Assignment: Retype, word for word, every line from the one holding "- It consists" through the one holding "ShouldPreProcess and ShouldPostProcess." in the entries below, both included, and only those lines.

*** Opening of Dataset records ***

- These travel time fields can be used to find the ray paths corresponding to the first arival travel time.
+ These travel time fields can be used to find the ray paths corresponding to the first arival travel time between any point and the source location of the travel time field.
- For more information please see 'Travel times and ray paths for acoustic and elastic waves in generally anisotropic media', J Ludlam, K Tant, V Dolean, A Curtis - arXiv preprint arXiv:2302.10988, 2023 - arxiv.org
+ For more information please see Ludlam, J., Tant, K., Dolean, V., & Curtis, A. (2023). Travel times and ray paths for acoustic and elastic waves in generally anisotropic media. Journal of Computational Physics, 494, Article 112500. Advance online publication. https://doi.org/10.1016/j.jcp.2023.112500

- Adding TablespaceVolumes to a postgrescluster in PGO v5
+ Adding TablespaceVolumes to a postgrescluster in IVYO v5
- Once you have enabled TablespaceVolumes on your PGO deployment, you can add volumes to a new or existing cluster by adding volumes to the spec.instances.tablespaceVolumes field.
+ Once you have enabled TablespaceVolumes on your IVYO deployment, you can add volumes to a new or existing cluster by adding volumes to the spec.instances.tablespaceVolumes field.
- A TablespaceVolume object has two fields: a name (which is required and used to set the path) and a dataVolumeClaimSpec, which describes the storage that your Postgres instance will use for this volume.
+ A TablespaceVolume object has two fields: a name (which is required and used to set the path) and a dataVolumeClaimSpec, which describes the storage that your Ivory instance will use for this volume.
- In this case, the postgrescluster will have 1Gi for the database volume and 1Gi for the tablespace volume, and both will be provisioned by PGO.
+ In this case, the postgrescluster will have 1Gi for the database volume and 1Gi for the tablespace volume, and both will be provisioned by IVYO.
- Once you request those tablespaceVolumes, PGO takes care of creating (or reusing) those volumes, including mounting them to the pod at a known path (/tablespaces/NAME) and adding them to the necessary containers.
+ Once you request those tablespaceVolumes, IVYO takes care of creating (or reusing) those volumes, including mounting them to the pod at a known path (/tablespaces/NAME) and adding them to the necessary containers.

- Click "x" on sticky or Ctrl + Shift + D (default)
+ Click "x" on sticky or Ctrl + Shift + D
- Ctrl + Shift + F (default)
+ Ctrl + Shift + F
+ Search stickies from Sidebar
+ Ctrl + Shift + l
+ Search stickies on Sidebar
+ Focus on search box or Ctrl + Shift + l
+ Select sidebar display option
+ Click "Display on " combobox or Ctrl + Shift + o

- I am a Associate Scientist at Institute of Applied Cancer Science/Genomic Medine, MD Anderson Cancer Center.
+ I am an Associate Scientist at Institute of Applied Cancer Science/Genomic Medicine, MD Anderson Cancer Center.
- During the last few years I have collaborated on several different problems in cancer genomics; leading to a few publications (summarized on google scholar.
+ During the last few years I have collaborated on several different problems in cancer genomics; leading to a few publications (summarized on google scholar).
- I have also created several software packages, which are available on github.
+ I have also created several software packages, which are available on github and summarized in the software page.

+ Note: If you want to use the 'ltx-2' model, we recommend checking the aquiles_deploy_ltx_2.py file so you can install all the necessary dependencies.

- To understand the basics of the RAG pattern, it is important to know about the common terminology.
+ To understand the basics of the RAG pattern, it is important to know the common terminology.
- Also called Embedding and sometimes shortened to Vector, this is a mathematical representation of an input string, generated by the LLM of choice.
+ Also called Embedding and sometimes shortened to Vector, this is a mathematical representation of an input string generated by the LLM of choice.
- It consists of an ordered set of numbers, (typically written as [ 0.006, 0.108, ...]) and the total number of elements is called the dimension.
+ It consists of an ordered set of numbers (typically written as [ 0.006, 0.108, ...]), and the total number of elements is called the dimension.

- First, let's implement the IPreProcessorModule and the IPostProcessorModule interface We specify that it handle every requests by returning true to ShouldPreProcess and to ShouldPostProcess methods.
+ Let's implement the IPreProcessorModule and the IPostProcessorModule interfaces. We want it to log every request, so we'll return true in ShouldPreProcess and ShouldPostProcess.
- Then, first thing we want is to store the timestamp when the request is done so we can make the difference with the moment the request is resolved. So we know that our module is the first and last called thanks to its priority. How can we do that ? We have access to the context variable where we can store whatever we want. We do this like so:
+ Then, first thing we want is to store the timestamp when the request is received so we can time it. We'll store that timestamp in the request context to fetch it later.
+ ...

*** Close of Dataset records ***

Exercise output:
- It consists of an ordered set of numbers, (typically written as [ 0.006, 0.108, ...]) and the total number of elements is called the dimension.
+ It consists of an ordered set of numbers (typically written as [ 0.006, 0.108, ...]), and the total number of elements is called the dimension.

- First, let's implement the IPreProcessorModule and the IPostProcessorModule interface We specify that it handle every requests by returning true to ShouldPreProcess and to ShouldPostProcess methods.
+ Let's implement the IPreProcessorModule and the IPostProcessorModule interfaces. We want it to log every request, so we'll return true in ShouldPreProcess and ShouldPostProcess.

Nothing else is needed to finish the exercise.